Segunda superlua do ano acontece nesta semana; veja quando
Superlua poderá ser vista de qualquer lugar do país, sem equipamento
Mais uma superlua poderá ser observada no céu de todo o Brasil e do mundo, se as condições climáticas forem favoráveis, nesta próxima quarta-feira (5).
Essa será a segunda e a penúltima superlua do ano.
Esse é um termo que não é muito utlizado por astrônomos, mas na prática significa que a Lua aparecerá maior e mais brilhante do que o normal, já que ela estará próxima ao seu perigeu, o ponto mais próximo da Terra durante sua órbita.

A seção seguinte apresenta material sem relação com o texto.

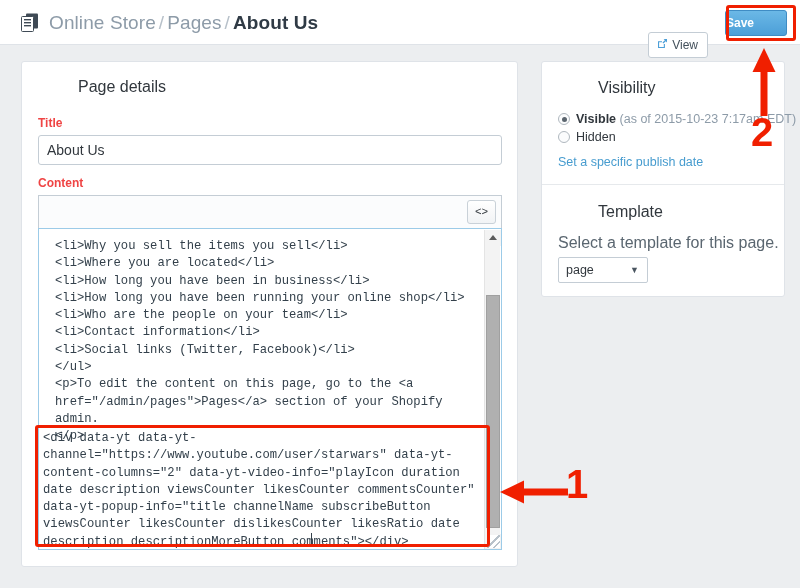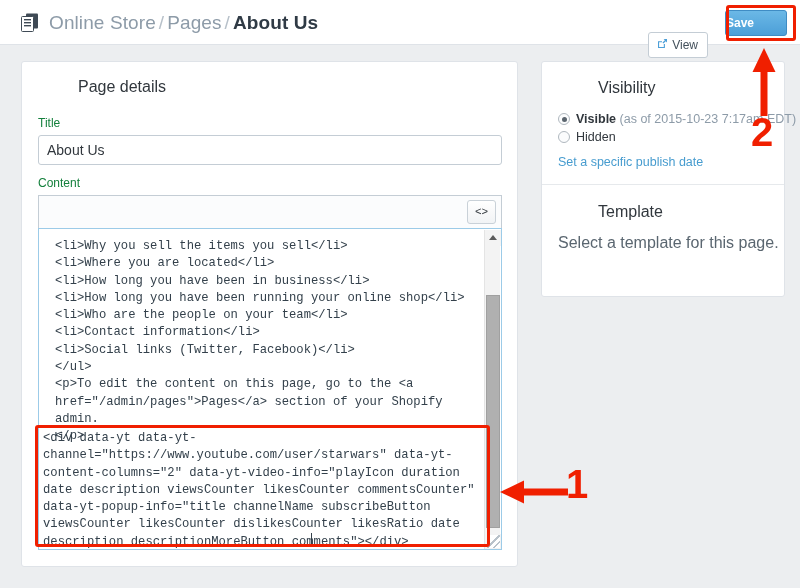--- a/index.html
+++ b/index.html
@@ -93,22 +93,22 @@
     font-weight: normal;
     margin-left: 40px;
   }
   #left-title  { position: absolute; left: 16px; top: 16px; }
   #vis-title   { position: absolute; left: 16px; top: 17px; }
   #tpl-title   { position: absolute; left: 16px; top: 141px; }
 
   .field-label {
     position: absolute;
     font-size: 12px;
-    font-weight: normal;
-    color: #15803d;
+    font-weight: bold;
+    color: #ef4444;
   }
   #label-title   { left: 16px; top: 54px; }
   #label-content { left: 16px; top: 114px; }
 
   
   .title-input {
     position: absolute;
     left: 16px; top: 73px;
     width: 464px; height: 30px;
     border: 1px solid #c4cdd5;
@@ -408,20 +408,24 @@
       <span class="radio"></span><span>Hidden</span>
     </div>
 
     <a class="link">Set a specific publish date</a>
 
     <div class="divider"></div>
 
     <div class="card-title" id="tpl-title">Template</div>
     <div class="tpl-desc">Select a template for this page.</div>
 
+    <div class="select">
+      <span>page</span>
+      <span class="arrow">▼</span>
+    </div>
   </div>
 
   <div class="anno-box" id="anno-save"></div>
   <div class="anno-box" id="anno-code"></div>
 
   <div class="anno-arrow" id="arrow-1" style="left:498px; top:478px;">
     <svg width="72" height="28" viewBox="0 0 72 28">
       <path d="M70 14 H22" stroke="#f01f00" stroke-width="7" stroke-linecap="butt"></path>
       <path d="M2 14 L26 2.5 L26 25.5 Z" fill="#f01f00"></path>
     </svg>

A melhor visualização será ao anoitecer. De acordo com plataformas especializadas, o horário exato da lua cheia pode variar conforme o fuso de cada região, mas no horário de Brasília ela deve surgir por volta das18h45 em São Paulo, 18h14 em Belém e 17h28no Recife, por exemplo.
Para observá-la, não é necessário qualquer equipamento. Pelo contrário, a olho nu, a lua aparecerá maior e mais brilhante no céu.
Superluas x luas cheias: qual o critério?
A expressão "superlua" não tem exatamente uma definição astronômica. Um astrólogo inventou essa palavra, que ficou famosa. Foi o Richard Nolle, em 1979.
Por causa disso, alguns sites de astronomia começaram a usá-la. No entanto, como esse não é um conceito importante para o campo, sua definição não é aceita por todos e seus critérios de classificação não são um consenso.
Tecnicamente, o ponto em que a Lua está “cheia” dura apenas um instante. A olho nu, porém, a Lua pode parecer cheia por mais de três dias consecutivos.
Já uma "superlua" ocorre quando a lua cheia acontece próxima ao perigeu (quando ela está mais próxima da Terra), o que resulta em uma lua cheia ligeiramente maior e mais brilhante do que as demais.
"Se a lua cheia ocorre próximo ao perigeu, ela é chamada de superlua. O quão próximo depende da órbita que a Lua segue naquele momento, mas em termos gerais irá equivaler a uma distância menor do que 360.000 km da Terra", explica Helio J. Rocha-Pinto, diretor do Observatório do Valongo da UFRJ.
Esse período é chamado de perigeu porque o nosso satélite natural aparece no céu cerca de 14% maior e 30% mais brilhante do que no apogeu (microlua) – quando está mais distante.
Assim, nem toda lua cheia é considerada uma superlua.
Segundo o calendário astronômico do Observatório Nacional teremos ao todo três superluas em 2025:
Uma que ocorreu no dia 6 de outubro; outra agora neste 5 de novembro; e mais uma em 4 de dezembro.